Terevant brings the Blade Erevesic up, and the gullhead co-operatively impales itself on the sword. Unfortunately, that’s not enough to kill the beast - the thing was grown in an alchemist’s vat, made to be resilient and crammed full of redundant organs. The gullhead shrieks as it barrels into Terevant, knocking him backwards into the guards. All five go down in an absurd heap - three living men, one dead man, and one abomination that’s part man, part seagull, all bile and anger.
Terevant lands heavily with the gullhead on top of him. Blood spurts from somewhere beneath him, splashing across the side of his skull and dripping into his right eye-socket. Blood’s such an absurd inconvenience, he thinks distantly. Whatever passes for blood in a gullhead gushes all over Terevant’s uniform, while the gullhead frantically pecks at Terevant’s face. It’s like being head butted by a pickaxe. He feels his cheekbone crack, and it’s hard to see what’s going on when his skull’s bouncing off the floor, but he’s pretty sure that Mondolin’s escaped out the door.
Damnation, he mutters. The Sword Erevesic’s trapped beneath the gullhead, but Terevant’s able to get his left arm free of the tangle. He gets his bony fingers into the monster’s maw, then down its gullet. He shoves his whole hand in there, holds it there as the gullhead bucks, claws at him, smashes at him. It vomits blood and bile and unspeakable froth, then turns a gratifying shade of purple beneath the whitish feathers and stops moving at last.
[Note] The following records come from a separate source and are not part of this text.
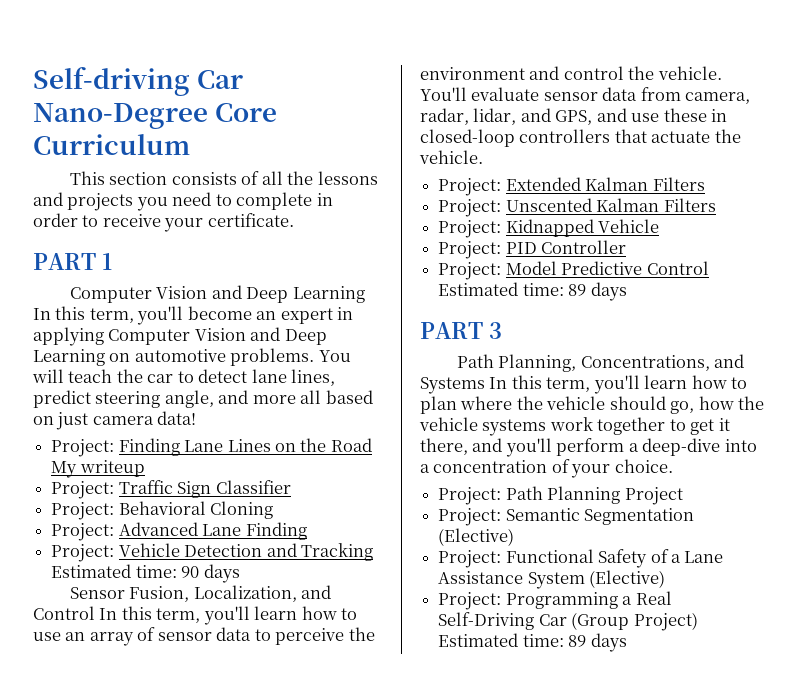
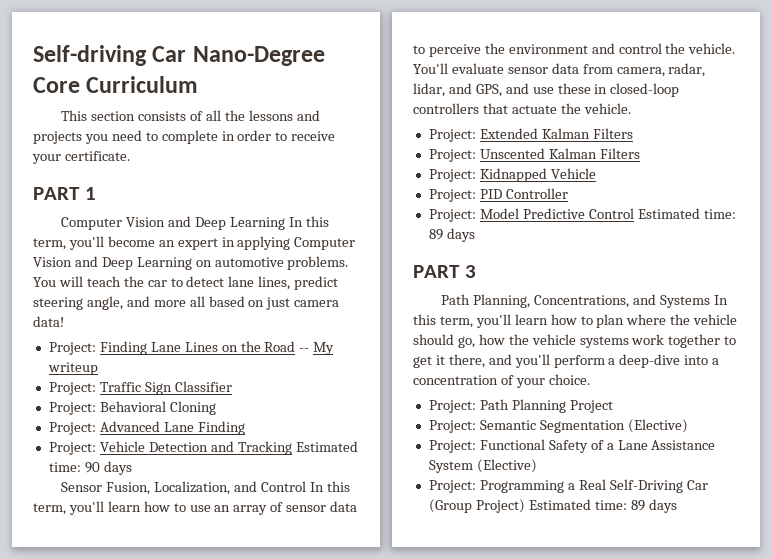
(372, 445) none -> [299,348,310,352] --

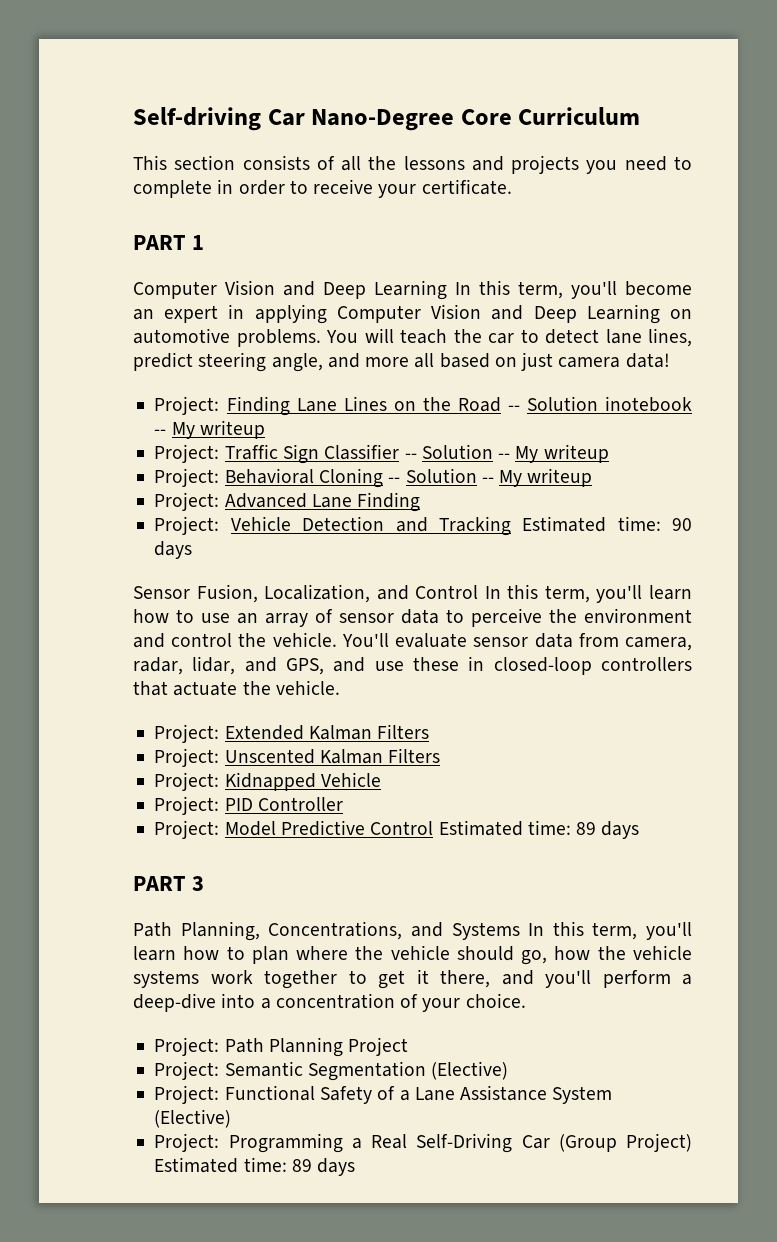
(310, 350) none -> [526,396,693,412] [154,429,167,435] Solution inotebook --
[48,401,216,415] // Project: Behavioral Cloning -> [404,444,609,463] [154,468,593,488] -- Solution -- My writeup // Project: Behavioral Cloning -- Solution -- My writeup

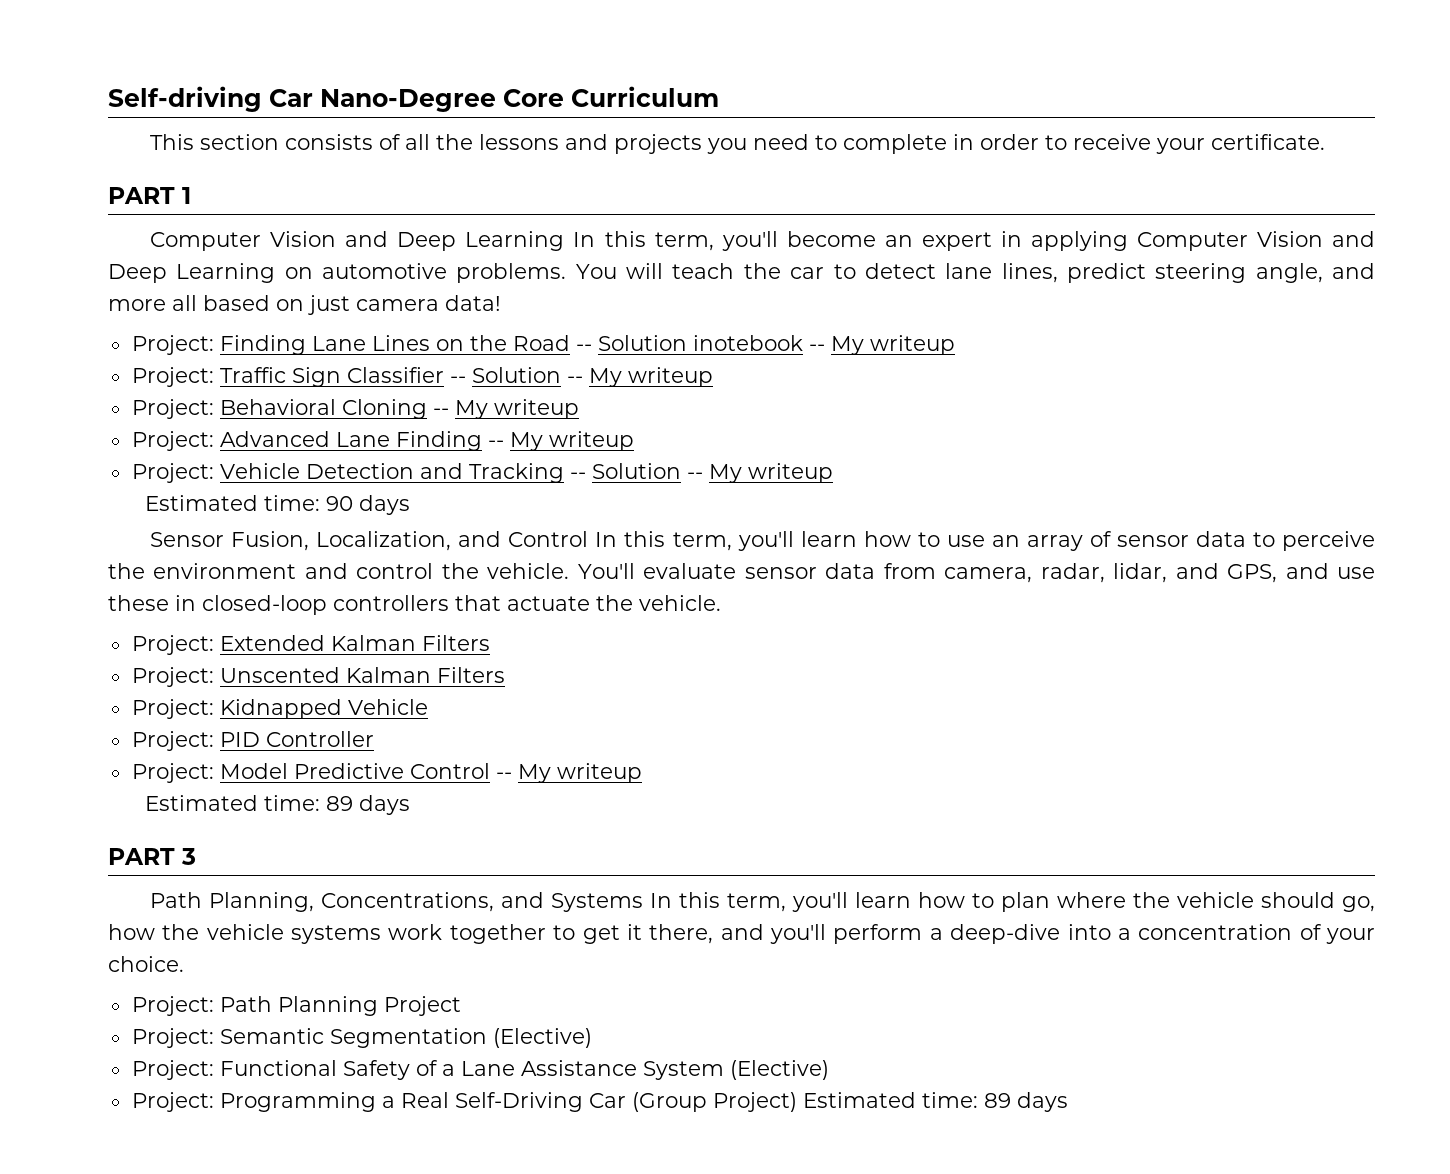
[405,468,494,483] Solution -- -> (449, 411) none
(421, 502) none -> [487,431,634,451] -- My writeup
(511, 526) none -> [569,463,833,483] -- Solution -- My writeup //
(434, 828) none -> [495,763,642,783] -- My writeup //

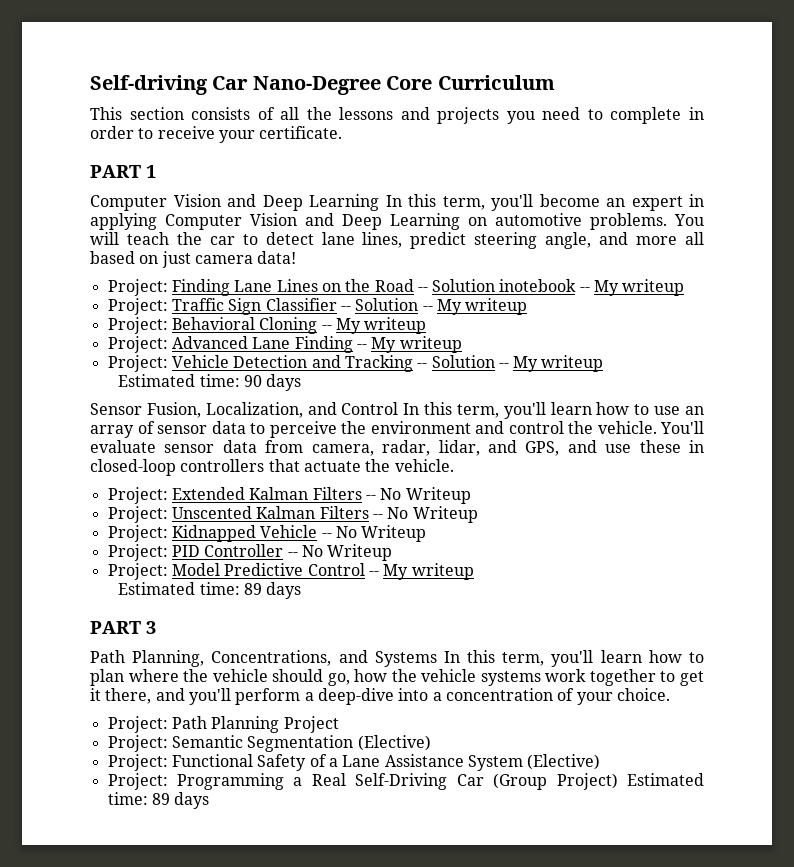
(490, 643) none -> [365,487,471,504] -- No Writeup
(505, 675) none -> [372,506,478,523] -- No Writeup
(428, 707) none -> [321,525,427,542] -- No Writeup
(374, 739) none -> [287,544,393,561] -- No Writeup

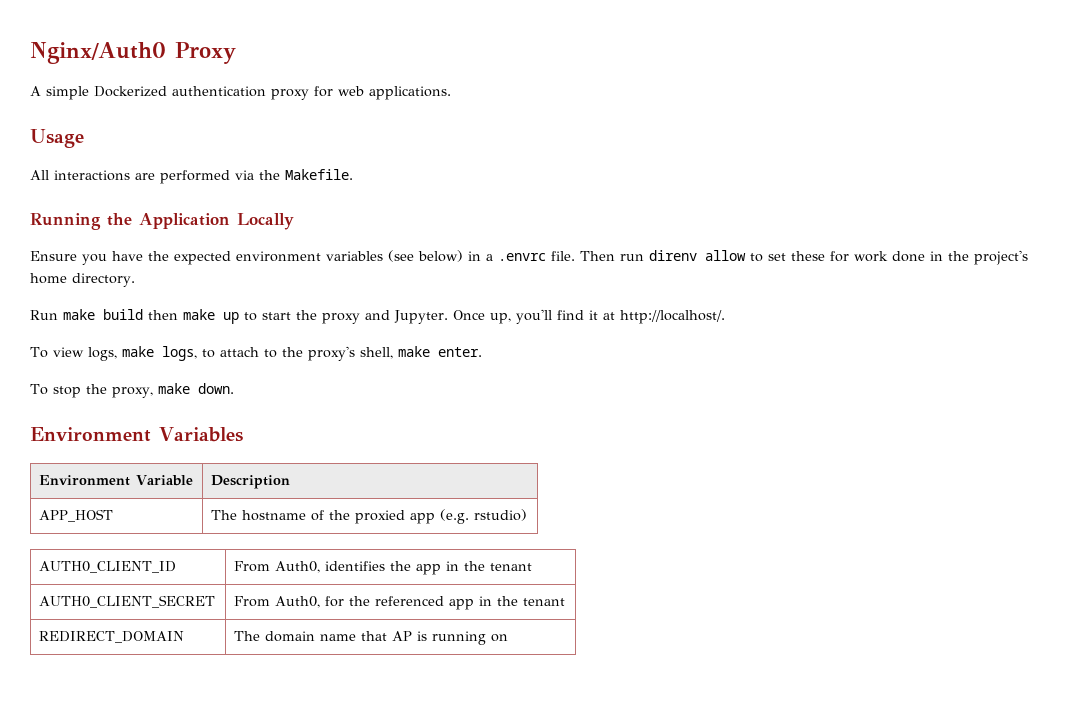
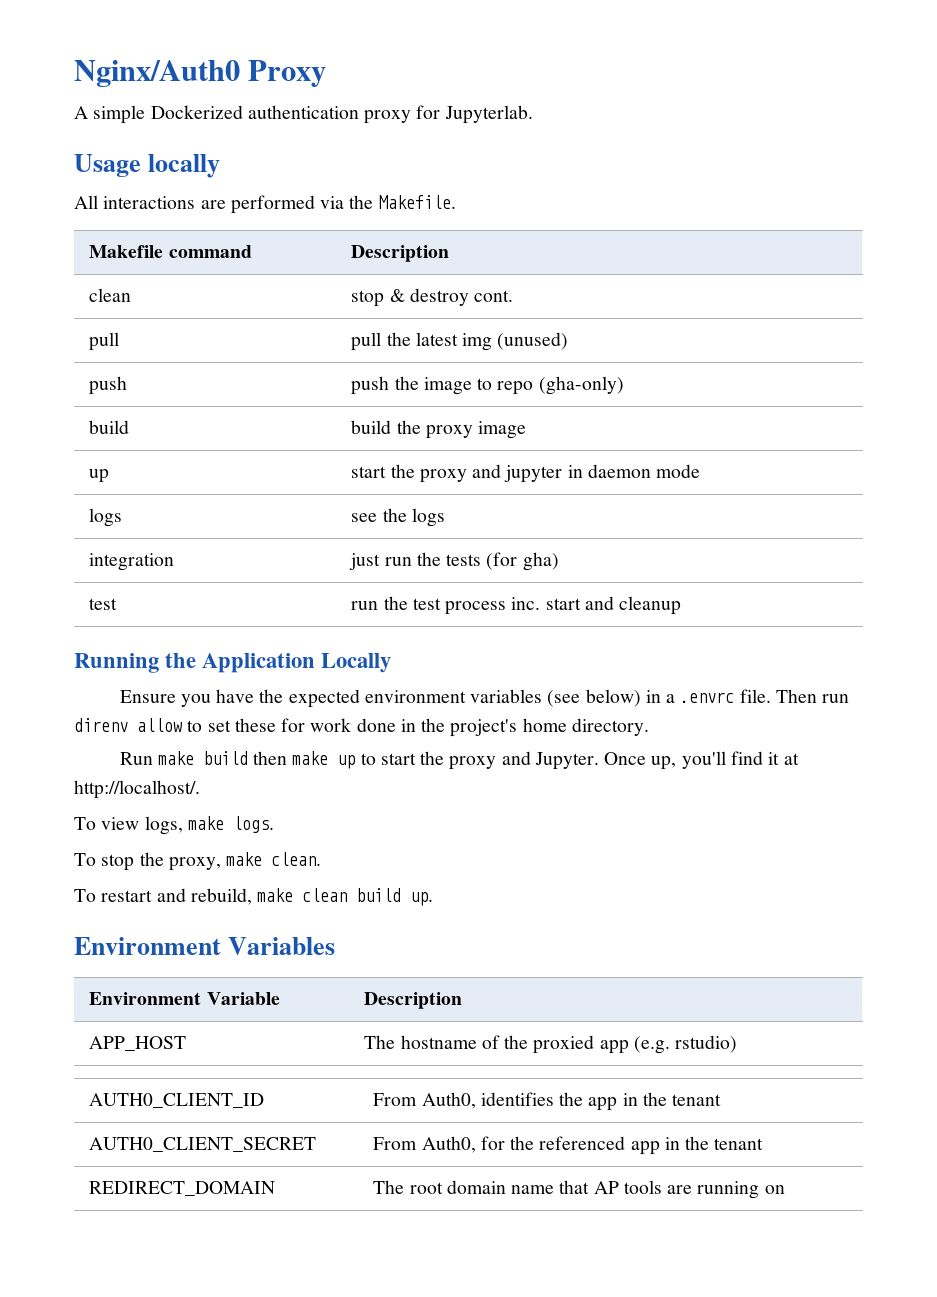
[338,86,451,100] web applications. -> [444,105,533,124] Jupyterlab.
(84, 138) none -> [148,154,221,178] locally
(353, 174) none -> [89,245,252,258] [351,245,450,262] [89,288,132,302] [351,288,514,307] [89,332,120,351] [351,332,569,351] [89,376,128,395] [351,376,624,395] [89,420,130,434] [351,420,527,439] [89,469,110,483] [351,464,701,483] [89,508,123,527] [351,508,445,527] [89,553,175,571] [349,552,559,571] [89,598,118,610] [351,596,682,615] // Makefile command | Description // clean | stop & destroy cont. // pull | pull the latest img (unused) // push | push the image to repo (gha-only) // build | build the proxy image // up | start the proxy and jupyter in daemon mode // logs | see the logs // integration | just run the tests (for gha) // test | run the test process inc. start and cleanup
[161,346,482,361] logs, to attach to the proxy's shell, make enter. -> [232,816,274,833] logs.
[197,383,234,394] down. -> [271,852,322,866] [74,888,434,906] clean. // To restart and rebuild, make clean build up.
(261, 636) none -> [409,1182,443,1194] root
[417,631,428,641] is -> [623,1180,693,1194] tools are

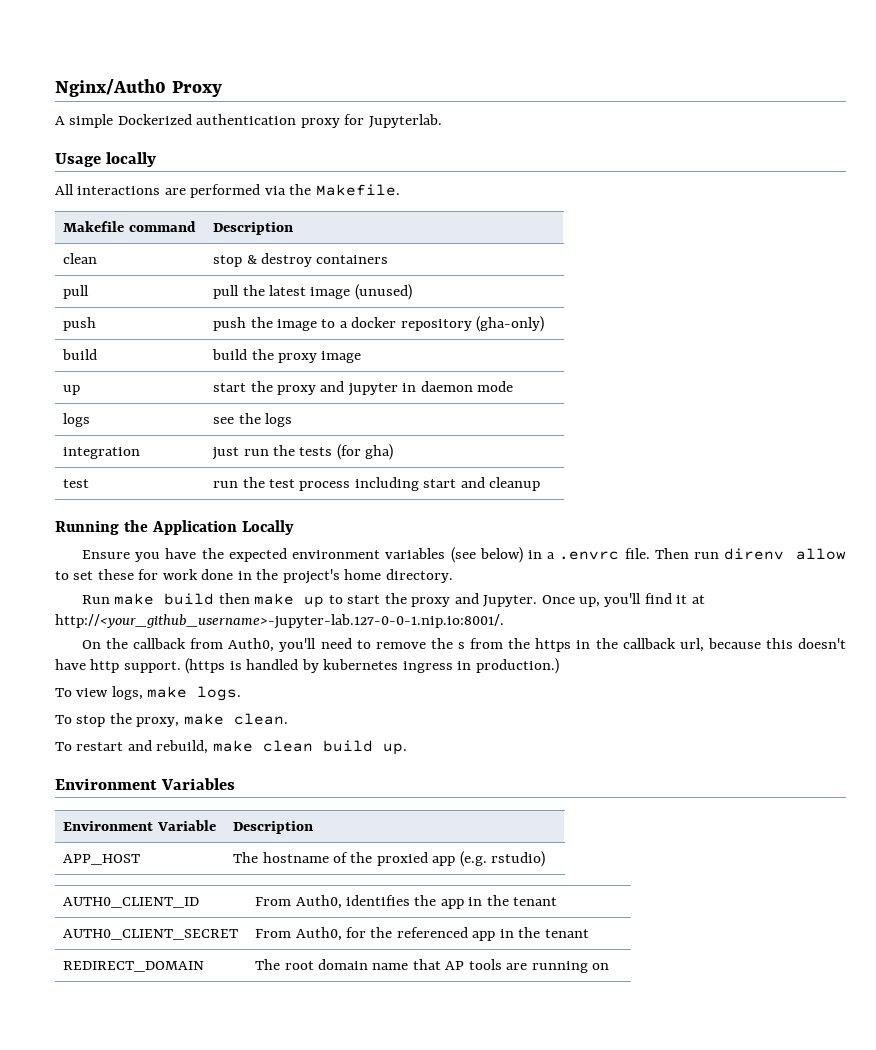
[474,290,514,302] cont. -> [316,255,389,264] containers
[462,333,493,351] img -> [310,287,351,299] image
[497,381,534,395] repo -> [339,317,472,331] a docker repository
[511,597,541,610] inc. -> [354,477,419,491] including
[74,780,200,799] http://localhost/. -> [55,614,504,629] [81,638,847,652] [55,658,559,674] http://<your_github_username>-jupyter-lab.127-0-0-1.nip.io:8001/. // On the callback from Auth0, you'll need to remove the s from the https in the callback url, because this doesn't have http support. (https is handled by kubernetes ingress in production.)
He heaves the gull-head’s corpse aside and rises. One of the guards groans and clutches at Terevant’s boot. Terevant kicks him in irritation, then reaches up and extracts the other sword from his ribcage. Mondolin’s gone, and Ezith too no doubt, vanished into the chaos of the docks district beyond. Mandolin might take passage on ship, or escape into the hinterlands. They’ll have to start the search all over again, and time’s running short.
The back door opens again, and Mondolin comes stumbling back in, followed by a lovely violent woman. She shoves Mondolin to the ground.
“Look what I found, love,” says Naola.